Paper 2509.04419
Towards a Unified View of Large Language Model Post-Training
- Published
- Sep 2025
- Research lab
- Independent
- Citations
- 39
- GitHub
- 211 stars
01 In brief
Summary
This paper introduces a unified theoretical framework for large language model (LLM) post-training, showing that Supervised Fine-Tuning (SFT) and Reinforcement Learning (RL) are not contradictory but instances of a single optimization process.
The authors derive a Unified Policy Gradient Estimator (UPGE) that subsumes the gradients of various post-training algorithms (SFT, PPO, GRPO, REINFORCE, CISPO, GSPO, SRFT, LUFFY) into one expression with four interchangeable components: stabilization mask, reference policy denominator, advantage estimate, and likelihood gradient.
They demonstrate that SFT and RL optimize a common objective with different bias-variance tradeoffs.

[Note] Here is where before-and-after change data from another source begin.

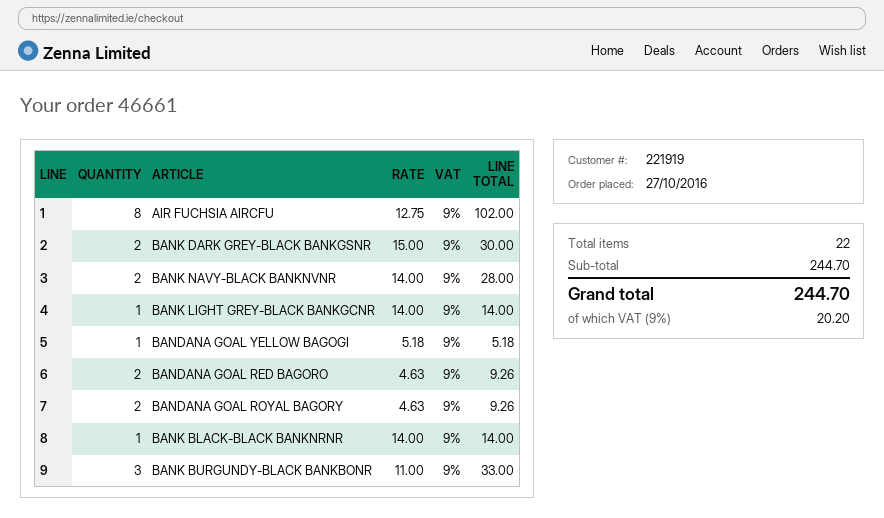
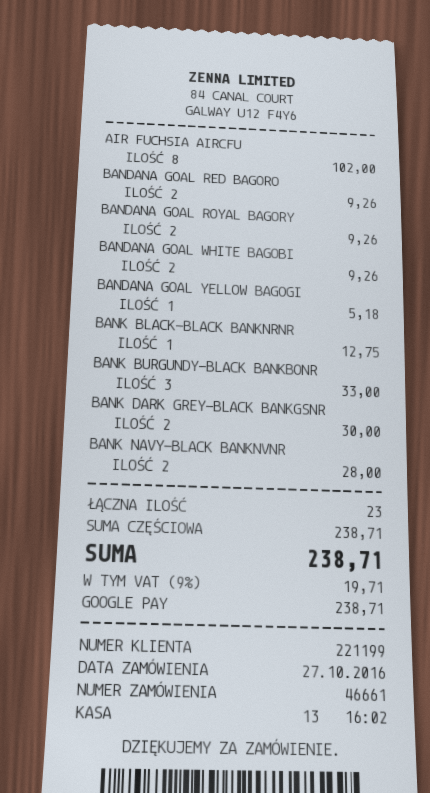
customer number: 221919 -> 221199
BANK LIGHT GREY-BLACK BANKGCNR: 1 for 14.00 -> none
BANK BLACK-BLACK BANKNRNR: 1 for 14.00 -> 1 for 12.75
BANDANA GOAL WHITE BAGOBI: none -> 2 for 9.26
total quantity: 22 -> 23
subtotal: 244.70 -> 238.71
tax: 9% = 20.20 -> 9% = 19.71
total: 244.70 -> 238.71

Based on this, they propose Hybrid Post-Training (HPT), an algorithm that dynamically switches between SFT and RL losses based on real-time rollout performance (using a gate threshold γ).

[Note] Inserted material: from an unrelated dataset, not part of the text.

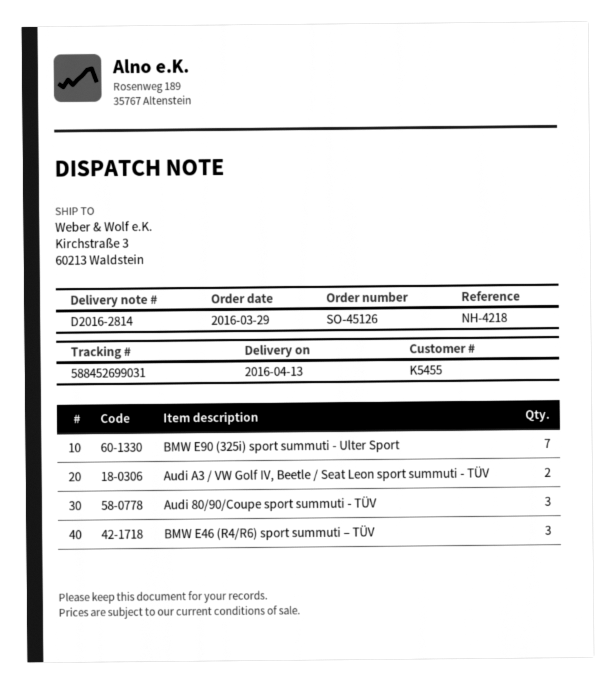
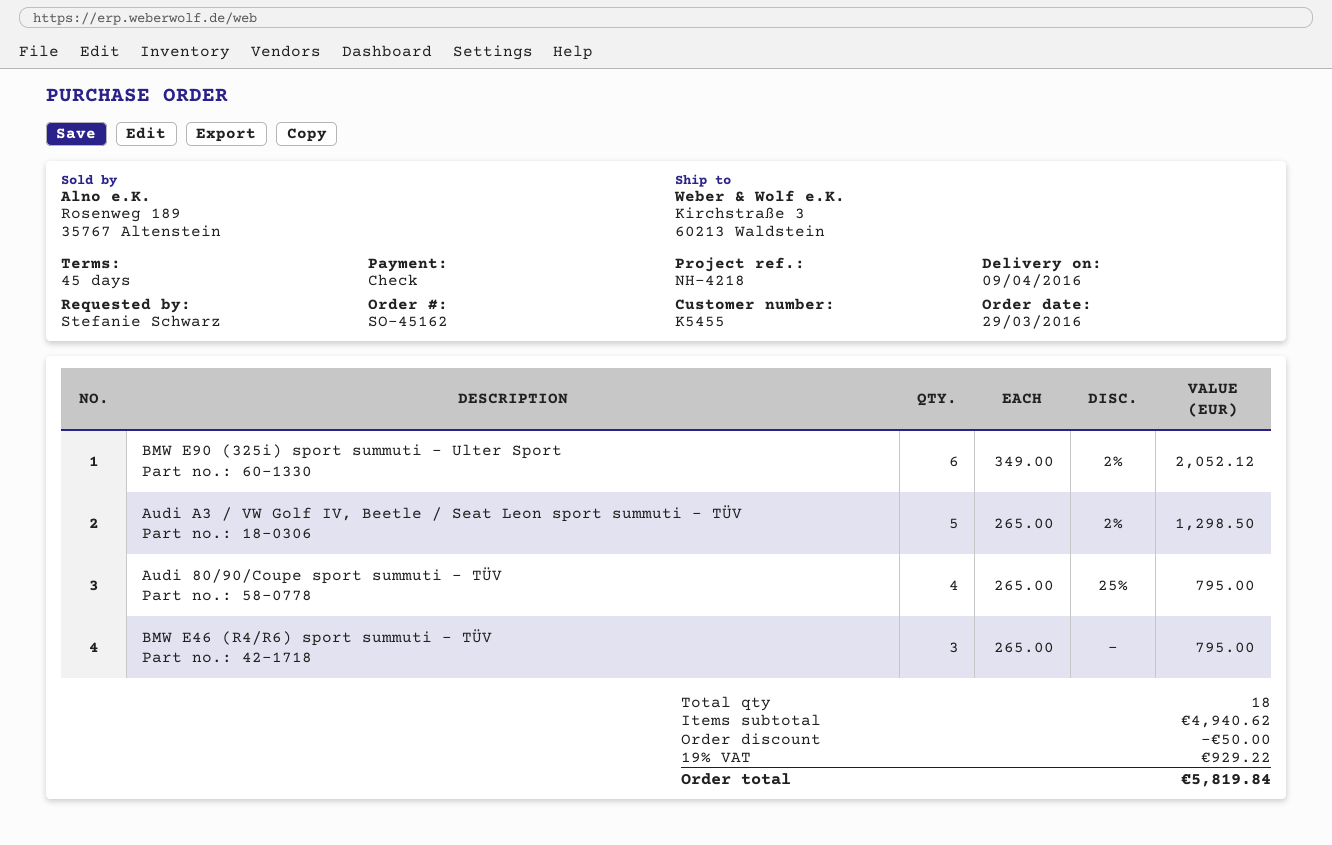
order number: SO-45126 -> SO-45162
delivery date: 2016-04-13 -> 2016-04-09
BMW E90 (325i) sport summuti - Ulter Sport: 7 -> 6
Audi A3 / VW Golf IV, Beetle / Seat Leon sport summuti - TÜV: 2 -> 5
Audi 80/90/Coupe sport summuti - TÜV: 3 -> 4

Experiments on six mathematical reasoning benchmarks and two out-of-distribution suites show that HPT consistently outperforms strong baselines (SFT, GRPO, SFT→GRPO, LUFFY, SRFT) across models of varying scales (Qwen2.5-Math-1.5B, Qwen2.5-Math-7B, LLaMA3.1-8B).

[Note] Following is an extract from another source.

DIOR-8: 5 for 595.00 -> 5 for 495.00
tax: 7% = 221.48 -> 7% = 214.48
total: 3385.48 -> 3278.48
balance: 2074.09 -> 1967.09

Key findings include that HPT achieves the highest Pass@1024, indicating enhanced exploration, and that dynamic integration of SFT and RL improves both exploitation and exploration, with γ=0 yielding the best average performance (41.9 on Qwen2.5-Math-1.5B).
02 From the paper
Abstract
Two major sources of training data exist for post-training modern language models: online (model-generated rollouts) data, and offline (human or other-model demonstrations) data. These two types of data are typically used by approaches like Reinforcement Learning (RL) and Supervised Fine-Tuning (SFT), respectively. In this paper, we show that these approaches are not in contradiction, but are instances of a single optimization process. We derive a Unified Policy Gradient Estimator, and present the calculations of a wide spectrum of post-training approaches as the gradient of a common objective under different data distribution assumptions and various bias-variance tradeoffs. The gradient estimator is constructed with four interchangeable parts: stabilization mask, reference policy denominator, advantage estimate, and likelihood gradient. Motivated by our theoretical findings, we propose Hybrid Post-Training (HPT), an algorithm that dynamically selects different training signals. HPT is designed to yield both effective exploitation of demonstration and stable exploration without sacrificing learned reasoning patterns. We provide extensive experiments and ablation studies to verify the effectiveness of our unified theoretical framework and HPT. Across six mathematical reasoning benchmarks and two out-of-distribution suites, HPT consistently surpasses strong baselines across models of varying scales and families.